The twenty-third of September.

If you’ve not yet read that offering, you may wish to do so before continuing with this one. Clicking on the above link will take you there directly.

In that post I also explained the significance of such a date and revealed that this particular day had triggered my departure countless times since my first such quest in 1980.

Sadly, in the surreal stage-show called ‘Twenty Twenty-One‘, events conspired against me. (As events appear to be conspiring against us all. Have no fear, however, dear reader, a happy ending is assured.)

Anyway, the launch date arrived … and it went. As did the remainder of September – and October, too. November arrived exactly on schedule, and my ‘epic trek’ had still not begun.

Since my earlier post, the maize has been harvested from the surrounding fields and their amber stalks ploughed-in. The native trees in my garden – whitebeam, rowan, birch, beech and hawthorn – turned gradually from green to gold and then to brown. And, together with the three old sycamores, dumped their spent foliage onto my lawn. Just as I said they would.

Some events at least are reassuringly predictable.

Am I disappointed? About the delay, I mean, not the leaves. Well, no, not in the least. There’s an odd sense of rightness in my tardy approach to what has previously been a regularly-observed event for much of my adulthood. You see, the individual whose own quest has led me to follow in his footsteps umpteen times had, despite all due warnings, deferred his own departure. Sure, he’d set off on the date I’ve already given … but he was far later than he ought have been.

‘You ought to go quietly and you ought to go soon.’

Such had been my predecessor’s love and contentment for his neat, comfortable home and its familiar environs that thoughts of adventure, once exciting, had become a source of sadness and regret. As Autumn neared he began to lament having to take his leave of his own beloved Shire.

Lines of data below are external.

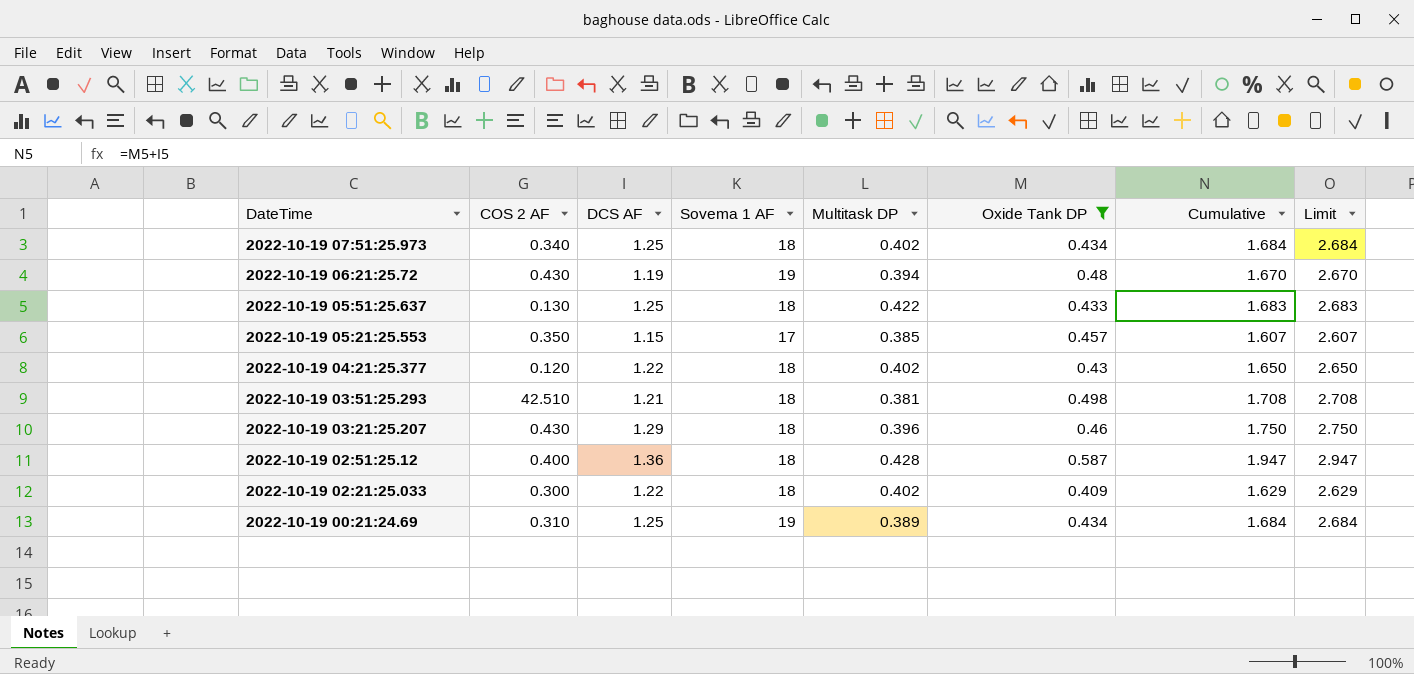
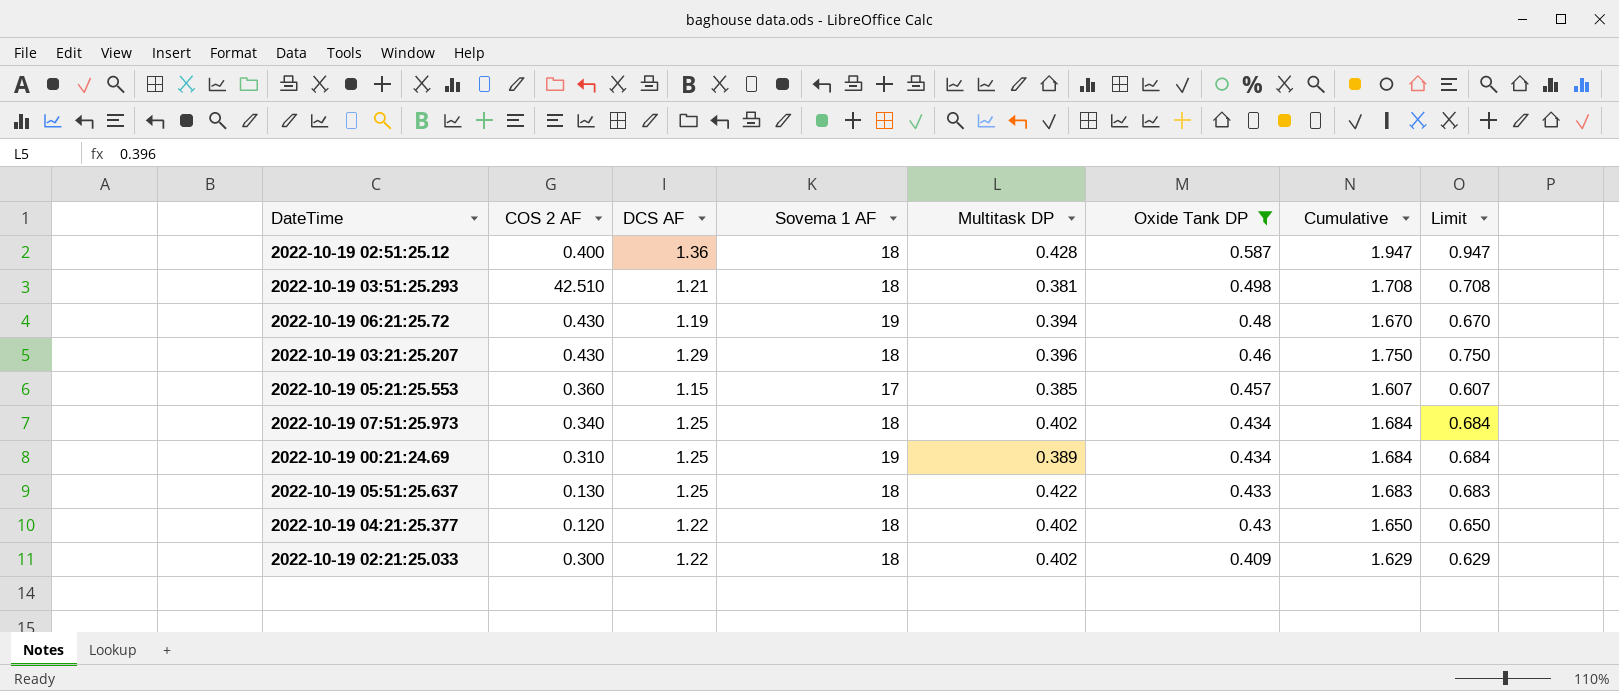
row order: DateTime descending -> Oxide Tank DP descending
column Limit | formula: [Cumulative] + 1 -> [Cumulative] - 1
2022-10-19 05:21:25.553 | COS 2 AF: 0.350 -> 0.360

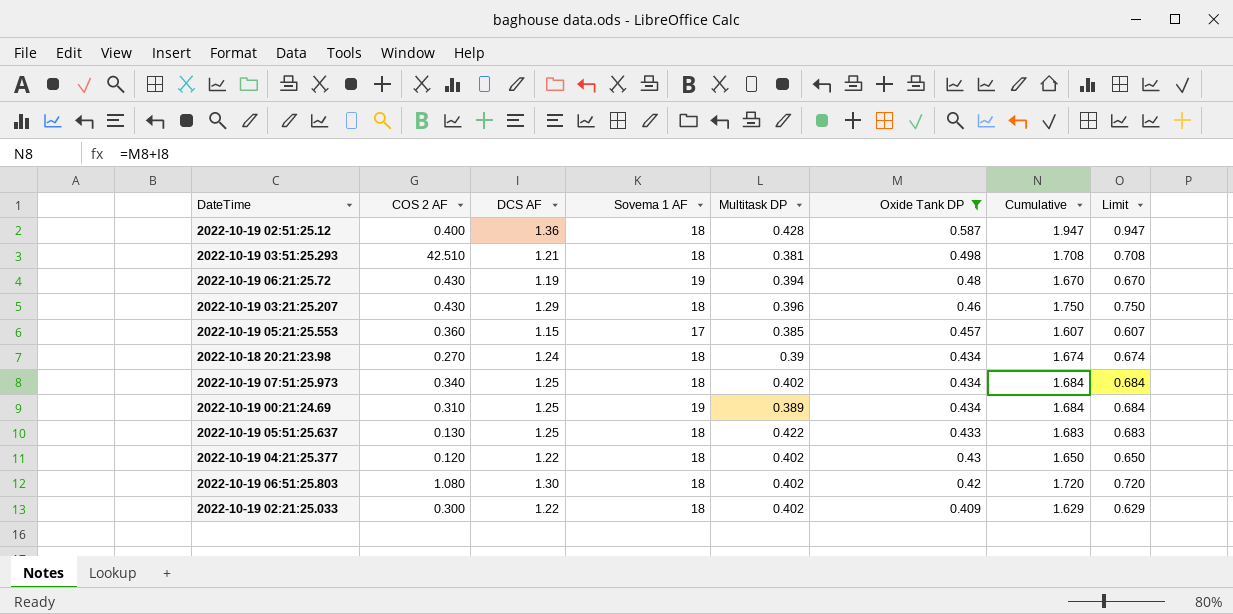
row 2022-10-18 20:21:23.98: none -> 0.270 | 1.24 | 18 | 0.39 | 0.434 | 1.674 | 0.674
row 2022-10-19 06:51:25.803: none -> 1.080 | 1.30 | 18 | 0.402 | 0.42 | 1.720 | 0.720

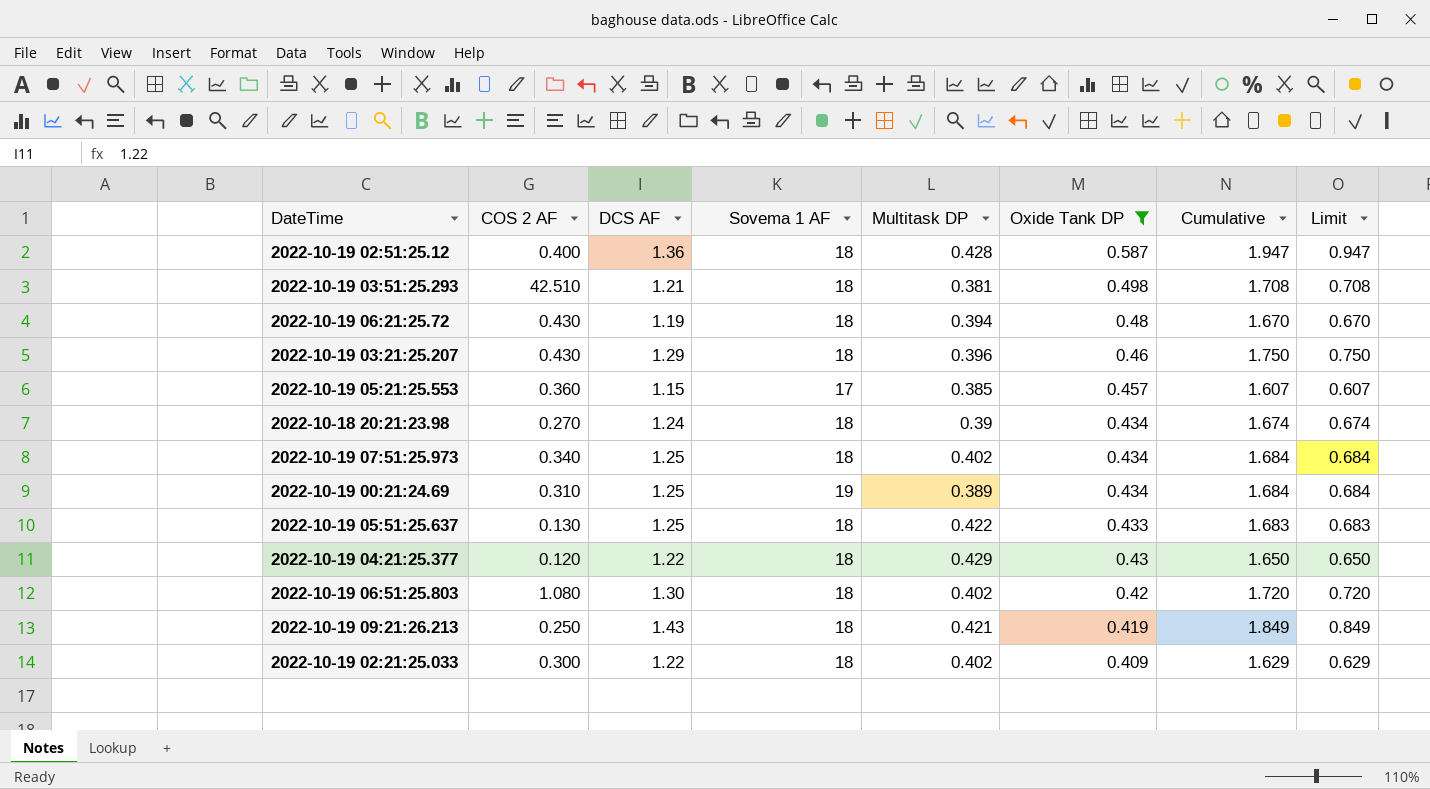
2022-10-19 06:21:25.72 | Sovema 1 AF: 19 -> 18
2022-10-19 04:21:25.377 | Multitask DP: 0.402 -> 0.429
row 2022-10-19 09:21:26.213: none -> 0.250 | 1.43 | 18 | 0.421 | 0.419 | 1.849 | 0.849

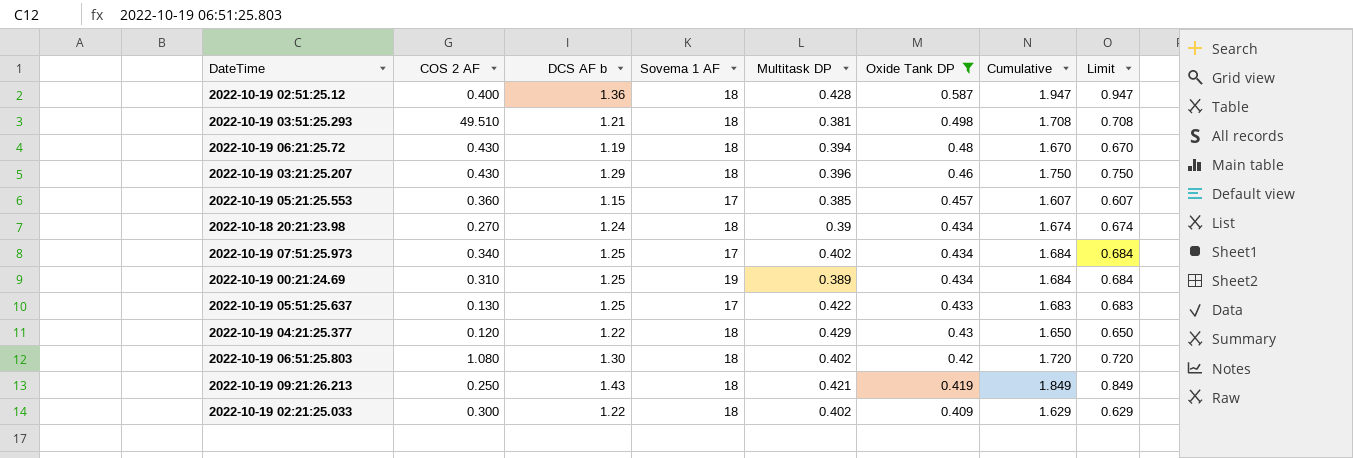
column name: DCS AF -> DCS AF b
2022-10-19 03:51:25.293 | COS 2 AF: 42.510 -> 49.510
2022-10-19 07:51:25.973 | Sovema 1 AF: 18 -> 17
2022-10-19 05:51:25.637 | Sovema 1 AF: 18 -> 17

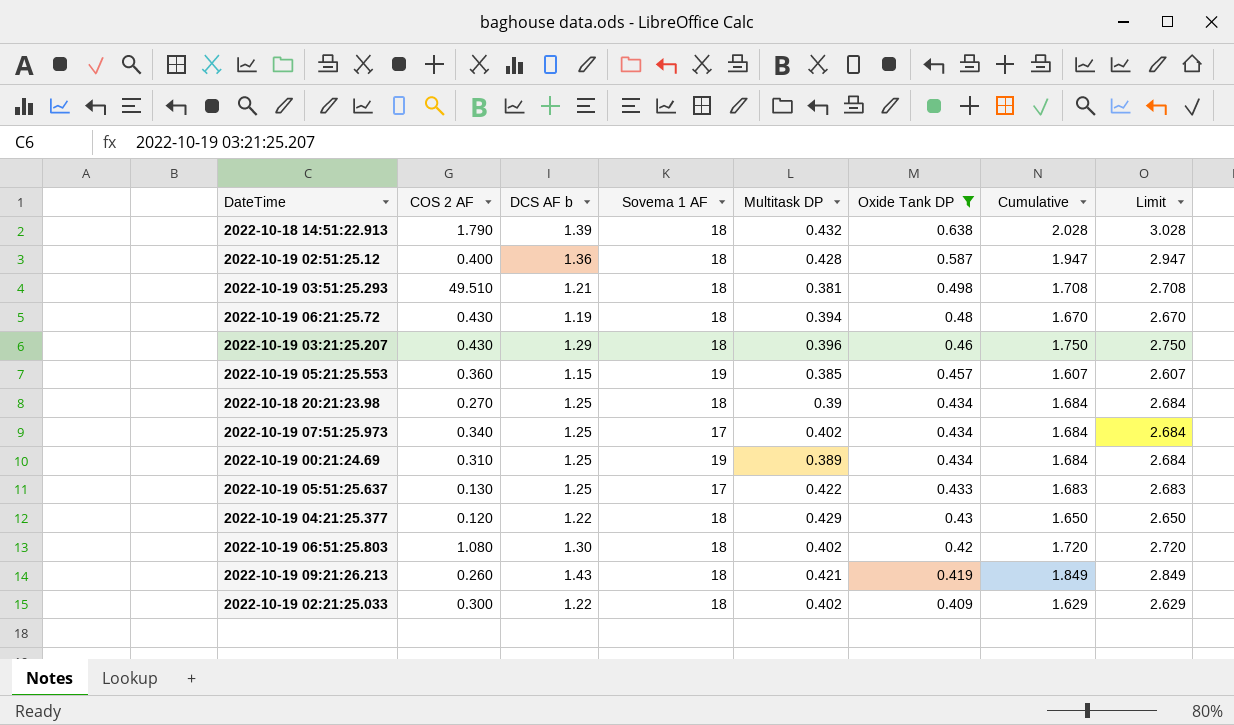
column Limit | formula: [Cumulative] - 1 -> [Cumulative] + 1
row 2022-10-18 14:51:22.913: none -> 1.790 | 1.39 | 18 | 0.432 | 0.638 | 2.028 | 3.028
2022-10-19 05:21:25.553 | Sovema 1 AF: 17 -> 19
2022-10-18 20:21:23.98 | DCS AF b: 1.24 -> 1.25
2022-10-18 20:21:23.98 | Cumulative: 1.674 -> 1.684
2022-10-19 09:21:26.213 | COS 2 AF: 0.250 -> 0.260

To tell the truth, he was reluctant to start, now that it had come to the point. Bag End seemed a more desirable residence than it had for years, and he wanted to savour as much as he could of his last summer in the Shire.

I also explained previously how I would begin my journey; how I’d ‘set off’ in early evening and follow a well-trodden route. Well, two nights ago, and two months later than planned I did just that.

I began by perusing my collection of well-thumbed maps as I drank a good, strong mug of tea. Then, with my route etched into my memory, I joined the three companions I’d chosen for the first leg of my journey:

Frodo Baggins, Peregrin Took and Sam Gamgee.

They shouldered their packs and took up their sticks and walked round the corner to the west side of Bag End. ‘Good-bye!’ said Frodo, looking at the dark blank windows. He waved his hand, and then turned and (following Bilbo, if he had known it) hurried after Peregrin down the garden-path. They jumped over the low place in the hedge at the bottom and took to the fields, passing into the darkness like a rustle in the grasses.

I have need for haste now. This will be just-penance for such a sluggish start. For, by my reckoning, I should have been in Rivendell by now.